The firepower, agility, and speed of Army aviation permit ground commanders to close with and defeat a wide range of enemy forces. Attack helicopters are ideally suited for rapid reaction in close, deep, or rear operations. Scout helicopters provide a wide range of armed and unanned reconnaissance and security capabilities. Utility aircraft provide airmobile and air assault capabilities for dismounted infantry and ground antitank units. Dismounted forces achieve greatly increased mobility and can gain positional advantage when rapidly airlifted across the battlefield.

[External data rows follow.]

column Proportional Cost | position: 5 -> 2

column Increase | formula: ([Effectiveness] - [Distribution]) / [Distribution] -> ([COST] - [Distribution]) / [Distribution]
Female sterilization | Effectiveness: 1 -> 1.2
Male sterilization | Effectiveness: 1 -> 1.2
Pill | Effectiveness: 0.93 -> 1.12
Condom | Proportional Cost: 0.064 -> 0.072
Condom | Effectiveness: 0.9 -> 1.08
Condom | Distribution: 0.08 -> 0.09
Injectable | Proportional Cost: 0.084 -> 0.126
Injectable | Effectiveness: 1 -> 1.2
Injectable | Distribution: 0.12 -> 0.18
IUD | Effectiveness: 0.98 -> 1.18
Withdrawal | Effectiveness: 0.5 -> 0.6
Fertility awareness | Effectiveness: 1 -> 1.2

A principal means of fire support in fire and maneuver is the field artillery. It not only provides fires with cannon, rocket, and missile systems but also integrates all means of fire support available to the commander. Field artillery can neutralize, suppress, or destroy enemy direct fire forces, attack enemy artillery and mortars, and deliver scatterable mines to isolate and interdict enemy forces or protect friendly operations. Field artillery units contribute to attacking the enemy throughout the depth of his formations and suppress enemy air defense systems to facilitate ground and air operations. As mobile as the maneuver force it supports, field artillery provides continuous fires in support of the commanders' schemes of maneuver.
ADA units provide tactical and operational-level force protection. Tactical air defense supports the overall objectives of divisions and corps. Operational air defense protects the force and supports joint service counterair objectives. ADA units make a variety of contributions to the battle. They contribute to the intelligence and electronic warfare (IEW) effort by gathering and disseminating information about the enemy air order of battle. They also contribute to the deep battle by denying the enemy his own reconnaissance and C2 aircraft. Additionally, they provide information on enemy surface-to-surface missile launch points to our deep-attack systems.

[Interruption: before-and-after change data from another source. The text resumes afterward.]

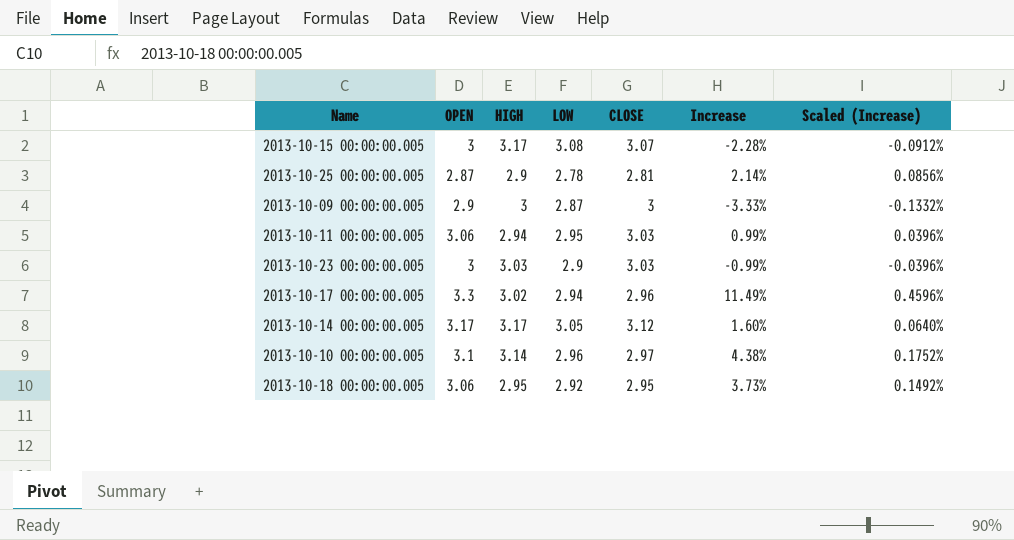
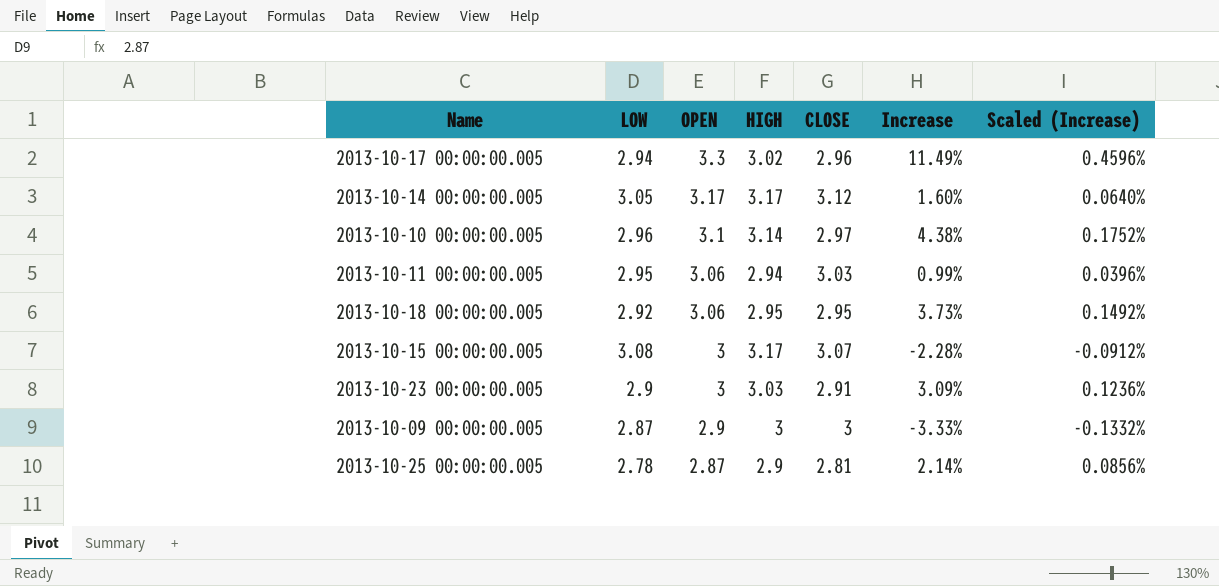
row order: none -> OPEN descending
column LOW | position: 4 -> 2
2013-10-23 00:00:00.005 | CLOSE: 3.03 -> 2.91
2013-10-23 00:00:00.005 | Increase: -0.99% -> 3.09%
2013-10-23 00:00:00.005 | Scaled (Increase): -0.0396% -> 0.1236%

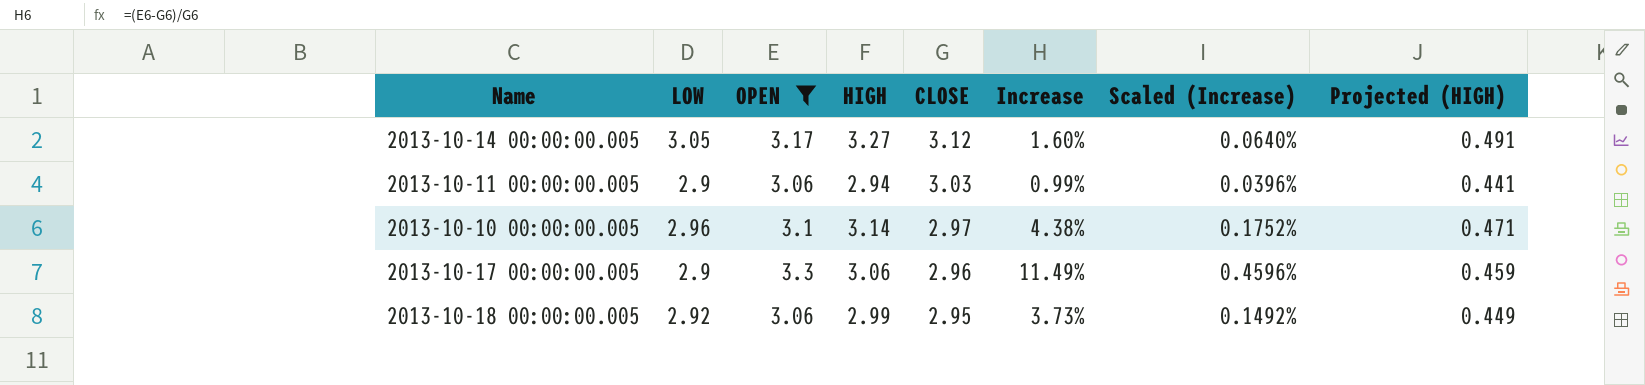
filter: none -> OPEN >= 3.06
row order: OPEN descending -> CLOSE descending
column Projected (HIGH) | formula: none -> [HIGH] * 0.15
2013-10-14 00:00:00.005 | HIGH: 3.17 -> 3.27
2013-10-11 00:00:00.005 | LOW: 2.95 -> 2.9
2013-10-17 00:00:00.005 | LOW: 2.94 -> 2.9
2013-10-17 00:00:00.005 | HIGH: 3.02 -> 3.06
2013-10-18 00:00:00.005 | HIGH: 2.95 -> 2.99

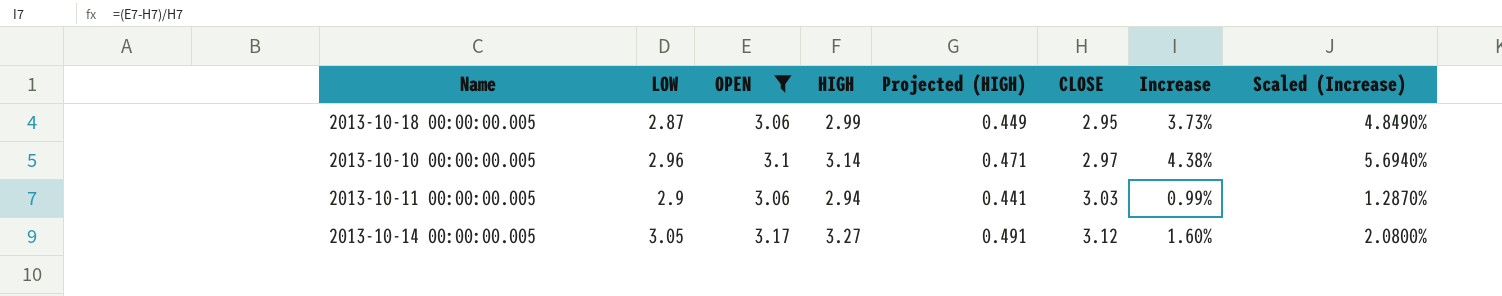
row order: CLOSE descending -> CLOSE ascending
column Projected (HIGH) | position: 8 -> 5
column Scaled (Increase) | formula: [Increase] * 0.04 -> [Increase] * 1.3
row 2013-10-17 00:00:00.005: 2.9 | 3.3 | 3.06 | 2.96 | 11.49% | 0.4596% | 0.459 -> none
2013-10-18 00:00:00.005 | LOW: 2.92 -> 2.87

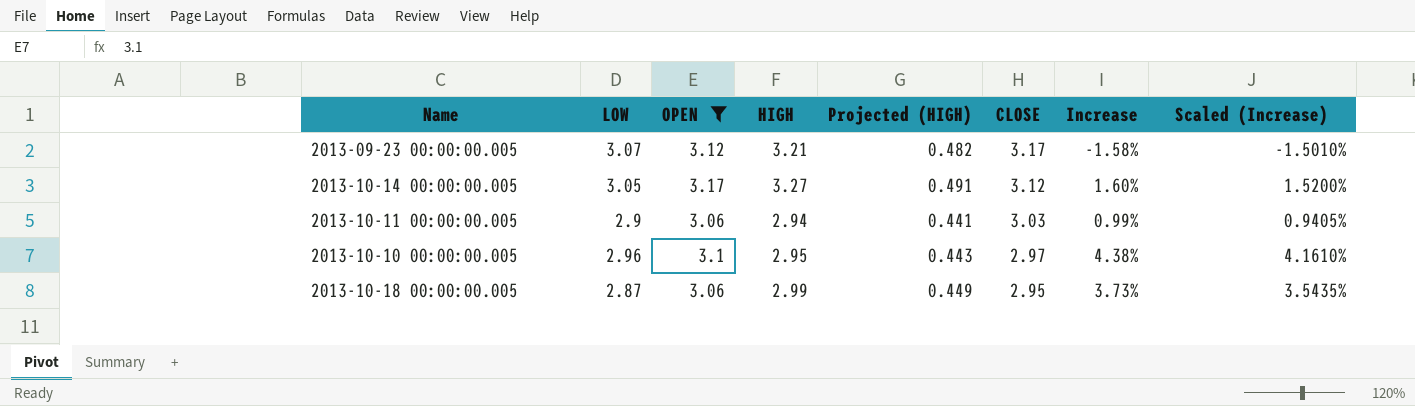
row order: CLOSE ascending -> CLOSE descending
column Scaled (Increase) | formula: [Increase] * 1.3 -> [Increase] * 0.95
row 2013-09-23 00:00:00.005: none -> 3.07 | 3.12 | 3.21 | 0.482 | 3.17 | -1.58% | -1.5010%
2013-10-10 00:00:00.005 | HIGH: 3.14 -> 2.95
2013-10-10 00:00:00.005 | Projected (HIGH): 0.471 -> 0.443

Engineers operate as an integral member of the combined arms team throughout the theater of operations to provide a full range of engineering capabilities. Engineers execute mobility, countermobility, and survivability missions in the forward combat zone and provide sustainment engineering for support forces. Topographic engineers provide terrain analysis and map products.
MI units are capable of exploiting signals, imagery , signatures, counterintelligence, and human intelligence to provide the commander with early warning of enemy intentions, intelligence preparation of the battlefield, situation development, target development, force projection, and battle damage assessment. They can also direct EW against enemy c2, fire direction, and electronic guidance systems, as well as provide critical counterintelligence support to friendly command force protection programs. These capabilities contribute both directly and indirectly to the effectiveness of combined arms operations.
Other units perform CS or CSS functions in wartime and offer a variety of mission capabilities in operations other than war. Chemical, finance, legal, health service support, MP, personnel, maintenance, ammunition, public affairs, signal, supply, field services, and transportation units are all indispensable to operations and offer a range of capabilities necessary to a versatile force. They can comprise the early entry component in strategic deployment.
Each element of the Total Anny is an important piece of the overall effort. Units are task-organized and employed according to the mission and the situation. They integrate their capabilities to ensure victory across the entire range of military operations, while providing the maximum protection and care to American soldiers.